At the Ontario Food Terminal, however, it’s just another customer.

“We bought a million dollars’ worth of produce from the terminal last year, and another $600,000 from small family farmers who brought it directly to us,” said executive director Debbie Field.

Field said it took many years to get an account at the terminal, so she makes sure the bills are paid every week.

“We’ve shown that the community sector can be a good customer as well as do good,” she said.

FoodShare also works with small organic farmers not represented at the terminal.

“We have Mennonite farmers who bring their produce by horse and buggy to a local gas station and another organic farmer picks it up and drives it to us in Toronto,” she said.

All that produce is used by four programs.

Good Food Box

Volunteers fill 4,000 Good Food Boxes a month, filled with seasonal fruits and vegetables at a cost of $13-34 a box. The boxes are delivered to drop-off points throughout the city, 85% of them in low-income neighborhoods or at community agencies.

“There’s no means test, so anybody of any income can participate” Field said.

Produce to Schools

Field said FoodShare bought $1.6 million buying fresh produce last year, and earned $1.9 million selling it. Much of it was purchased by local schools for midmorning snack programs.
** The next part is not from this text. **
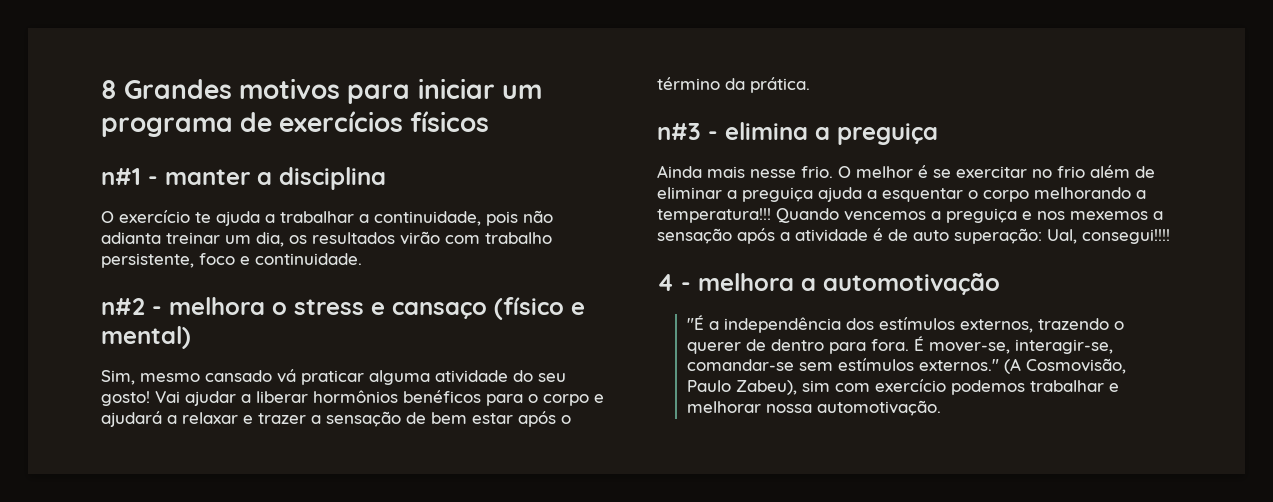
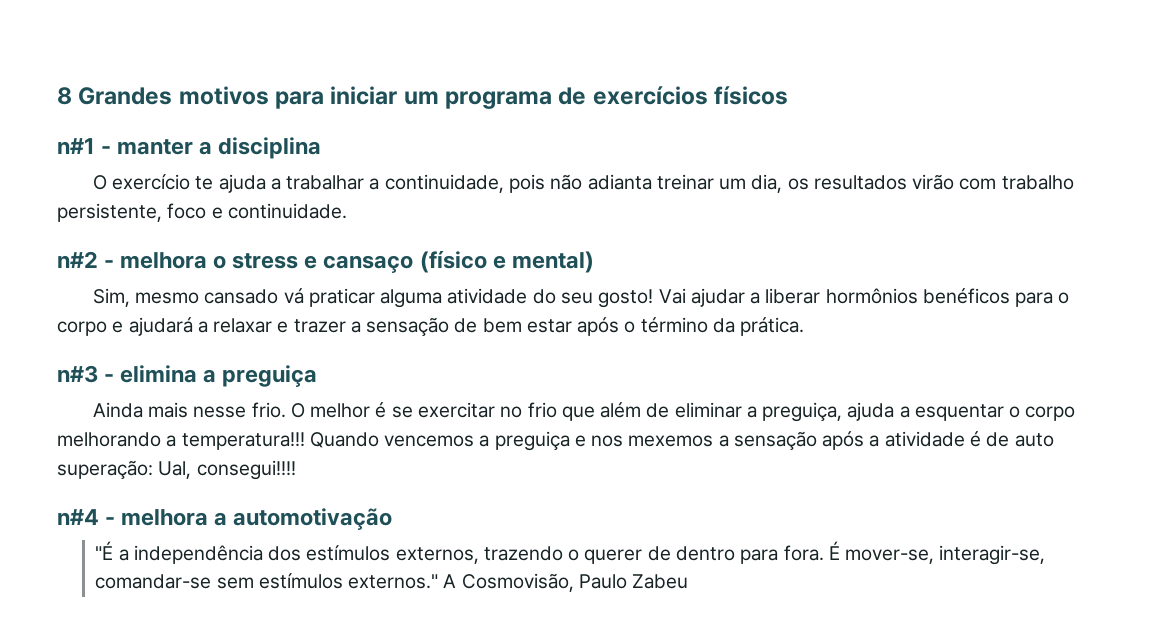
(1085, 172) none -> [561,406,595,421] que
[742,187,813,202] preguiça -> [762,402,843,422] preguiça,
[657,274,674,291] 4 -> [57,509,99,525] n#4
[1003,358,1021,374] (A -> [443,574,457,588] A
[735,379,1119,395] [686,400,941,416] Zabeu), sim com exercício podemos trabalhar e melhorar nossa automotivação. -> [632,574,689,589] Zabeu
The organization delivers fresh fruit and vegetables weekly to about 260 Toronto schools, 20 nonprofit child care centres, 75 parenting centres and 15 nonprofit agencies.

Markets, Mobile Truck

Volunteers run weekly markets in low-income neighborhoods, she said, and FoodShare’s Good Food Mobile Truck program is in its third year.
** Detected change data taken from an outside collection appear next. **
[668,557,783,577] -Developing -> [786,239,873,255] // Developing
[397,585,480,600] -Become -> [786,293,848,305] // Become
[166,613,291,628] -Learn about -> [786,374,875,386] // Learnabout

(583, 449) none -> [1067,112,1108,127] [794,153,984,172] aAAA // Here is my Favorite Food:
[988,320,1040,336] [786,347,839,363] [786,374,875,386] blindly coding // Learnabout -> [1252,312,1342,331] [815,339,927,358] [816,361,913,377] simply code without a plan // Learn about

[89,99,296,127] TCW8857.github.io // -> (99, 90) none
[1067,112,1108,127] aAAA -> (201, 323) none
Field said selling food in poor areas has its challenges.

Some people have so little income they can only spend $5, which doesn’t cover the cost of the food. And parking a truck full of food outside a vast high-rise complex doesn’t guarantee that enough people will know about the mobile market and come out to buy food when it arrives.

These problems will be solved, she said.

“We believe that everybody should be able to walk 15 minutes from their house to buy fresh fruit and vegetables.”